Per affrontare l’emergenza sanitaria in corso e la contrazione economica a cui l’Italia va incontro, il decreto “Cura Italia”, in vigore dal 18 marzo 2020, ha previsto misure straordinarie per chi ha un mutuo prima casa e ha difficoltà a sostenere in questo momento gli impegni finanziari connessi. Il provvedimento è intervenuto sull'attuazione del Fondo di solidarietà mutui “prima casa”, cd. “Fondo Gasparrini”, gestito dalla Consap, Concessionaria Servizi Assicurativi Pubblici S.p.A. interamente partecipata dal Ministero dell'Economia e delle Finanze.

Al Fondo sono stati assegnati 400 milioni di euro per il 2020.

Fondo “Gasparrini”, cos’è e quali sono le deroghe previste dal decreto

Il Fondo di Solidarietà è stato istituito dalla Legge n. 244/2007 a sostegno di tutti i titolari di un mutuo “prima casa” che versano in difficoltà economica temporanea. Il Fondo finanzia la sospensione delle rate dei contratti di mutuo per l’acquisto di unità immobiliari da adibire ad abitazione principale. La sospensione può essere richiesta per non più di due volte e per un periodo massimo complessivo non superiore a 18 mesi nel corso dell'esecuzione del contratto.

Il Decreto Cura Italia, in deroga a quanto previsto dalla Legge 244/2007, ha esteso l’ammissione ai benefici del Fondo, già previsto per i lavoratori dipendenti, anche ai lavoratori autonomi e ai liberi professionisti, così incrementando le categorie di persone che possono presentare la domanda di sospensione delle rate dei mutui. Altra novità prevista dal decreto è che per l’accesso al Fondo non è ora necessaria la presentazione dell’indicatore della situazione economica equivalente (ISEE).

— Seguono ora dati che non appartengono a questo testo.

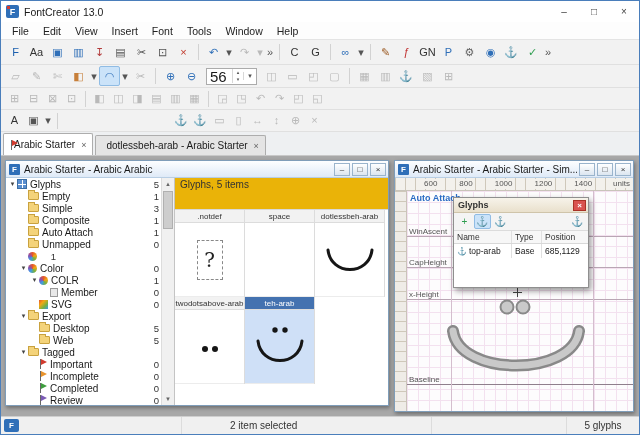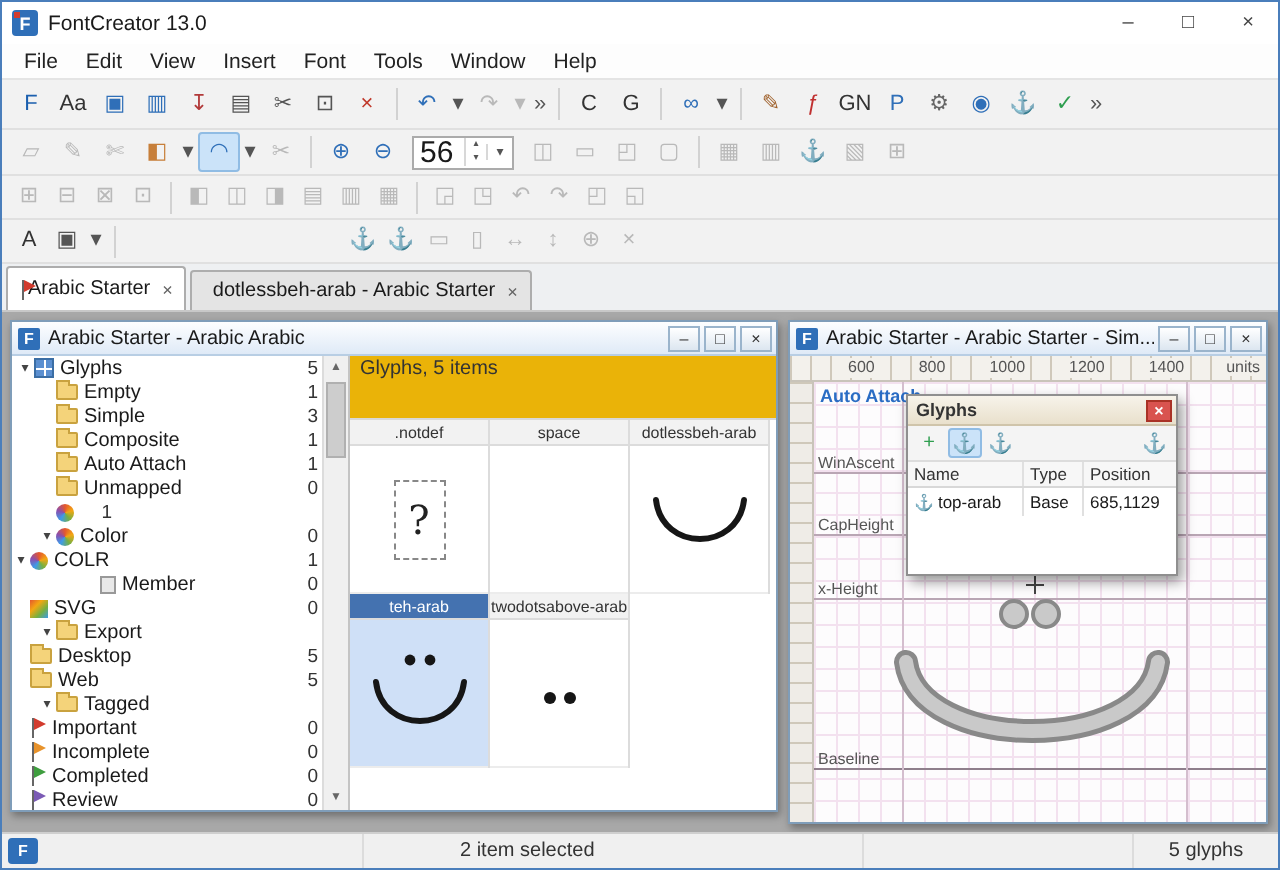--- a/index.html
+++ b/index.html
@@ -52,21 +52,21 @@
   .child-title{height:17px;display:flex;align-items:center;background:linear-gradient(#fdfeff,#dfeaf7);border-bottom:1px solid #b8cee4;padding:0 2px 0 3px;font-size:10px;white-space:nowrap;overflow:hidden}
   .child-icon{width:11px;height:11px;background:#2f6fb8;border-radius:1px;color:#fff;font-size:8px;font-weight:bold;display:flex;align-items:center;justify-content:center;margin-right:4px;flex:0 0 auto}
   .child-title .ct-label{flex:1;overflow:hidden;white-space:nowrap}
   .cwc{width:16px;height:13px;border:1px solid #9ab4cc;background:linear-gradient(#fff,#dce6f0);font-size:8px;display:flex;align-items:center;justify-content:center;margin-left:2px;color:#333;flex:0 0 auto}
 
   
   .win-overview{left:4px;top:4px;width:384px;height:246px}
   .ov-body{display:flex;height:227px}
   .tree-pane{width:169px;border-right:1px solid #c4c4c4;position:relative;padding-right:13px;overflow:hidden;background:#fff}
   .trow{height:12px;display:flex;align-items:center;font-size:10px}
-  .lvl-0{padding-left:2px}.lvl-1{padding-left:13px}.lvl-2{}.lvl-3{padding-left:35px}
+  .lvl-0{padding-left:2px}.lvl-1{padding-left:13px}.lvl-2{padding-left:24px}.lvl-3{padding-left:35px}
   .texp{width:9px;font-size:7px;color:#444;flex:0 0 auto;text-align:center}
   .tico{margin-right:3px;flex:0 0 auto;display:inline-block}
   .tlabel{flex:1;white-space:nowrap;overflow:hidden}
   .tcount{width:18px;text-align:right;padding-right:2px;color:#333;flex:0 0 auto;font-size:9.5px}
   .ico-folder{width:11px;height:8px;background:#f4d37a;border:1px solid #c9a23f;border-radius:1px;position:relative}
   .ico-folder::before{content:"";position:absolute;left:-1px;top:-3px;width:5px;height:2px;background:#f4d37a;border:1px solid #c9a23f;border-bottom:none}
   .ico-root{width:10px;height:10px;background-color:#5b8fd0;background-image:linear-gradient(#fff,#fff),linear-gradient(#fff,#fff);background-size:1px 100%,100% 1px;background-position:center center;background-repeat:no-repeat;border:1px solid #3b6ea5}
   .ico-color{width:9px;height:9px;border-radius:50%;background:conic-gradient(#e4572e,#f3a712,#76b041,#3d9be9,#8a4fae,#e4572e)}
   .ico-svg{width:9px;height:9px;background:linear-gradient(135deg,#e4572e,#f3a712,#76b041,#3d9be9)}
   .ico-member{width:8px;height:9px;background:#e8e8e8;border:1px solid #999}
@@ -636,41 +636,41 @@
                 <div class="gh">dotlessbeh-arab</div>
                 <div class="gb beh">
 
                   <svg class="v-beh" width="64" height="60" viewBox="0 0 64 60">
                     <path d="M10,20 C13,46 51,46 54,20" stroke="#161616" stroke-width="3" fill="none" stroke-linecap="round"></path>
                   </svg>
 
                 </div>
               </div>
 
+              <div class="gcell">
+                <div class="gh">twodotsabove-arab</div>
+                <div class="gb dots">
+
+                  <svg class="v-dots" width="64" height="60" viewBox="0 0 64 60">
+                    <circle cx="27" cy="32" r="3" fill="#161616"></circle>
+                    <circle cx="37" cy="32" r="3" fill="#161616"></circle>
+                  </svg>
+
+                </div>
+              </div>
+
               <div class="gcell selected">
                 <div class="gh">teh-arab</div>
                 <div class="gb teh">
 
                   <svg class="v-teh" width="64" height="60" viewBox="0 0 64 60">
                     <path d="M10,24 C13,50 51,50 54,24" stroke="#161616" stroke-width="3" fill="none" stroke-linecap="round"></path>
                     <circle cx="27" cy="13" r="2.7" fill="#161616"></circle>
                     <circle cx="37" cy="13" r="2.7" fill="#161616"></circle>
                   </svg>
-                </div>
-              </div>
-
-              <div class="gcell">
-                <div class="gh">twodotsabove-arab</div>
-                <div class="gb dots">
-
-                  <svg class="v-dots" width="64" height="60" viewBox="0 0 64 60">
-                    <circle cx="27" cy="32" r="3" fill="#161616"></circle>
-                    <circle cx="37" cy="32" r="3" fill="#161616"></circle>
-                  </svg>
-
                 </div>
               </div>
             </div>
         </div>
       </div>
     </div>
 
     <div class="child-win win-edit">
       <div class="child-title">
         <span class="child-icon">F</span>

Il decreto prevede, inoltre, che sarà il Fondo di Solidarietà a provvedere “al pagamento degli interessi compensativi nella misura pari al 50% degli interessi maturati sul debito residuo durante il periodo di sospensione”. Il Fondo, quindi, rimborserà alle banche solo il 50% degli interessi maturati durante il periodo di sospensione, l’altra metà resterà a carico del cliente.

Sospensione delle rate dei mutui prima casa: chi e in quali condizioni può richiederla

La sospensione delle rate dei mutui può essere richiesta dai titolari di un mutuo prima casa in difficoltà economica per una delle seguenti condizioni: cessazione del rapporto di lavoro subordinato a tempo determinato e indeterminato; cessazione dei rapporti di lavoro di agenzia, rappresentanza commerciale e altri rapporti di collaborazione con prestazione di opera continuativa e coordinata; morte o riconoscimento di handicap grave, ovvero invalidità civile non inferiore all'80%; sospensione o riduzione dell'attività lavorativa, a causa delle prescrizioni per il Coronavirus, per un periodo di almeno 30 giorni.

L’adesione al Fondo è prevista solo per i mutui per l’acquisto della prima casa e per gli immobili di valore non superiore ai 250 mila euro.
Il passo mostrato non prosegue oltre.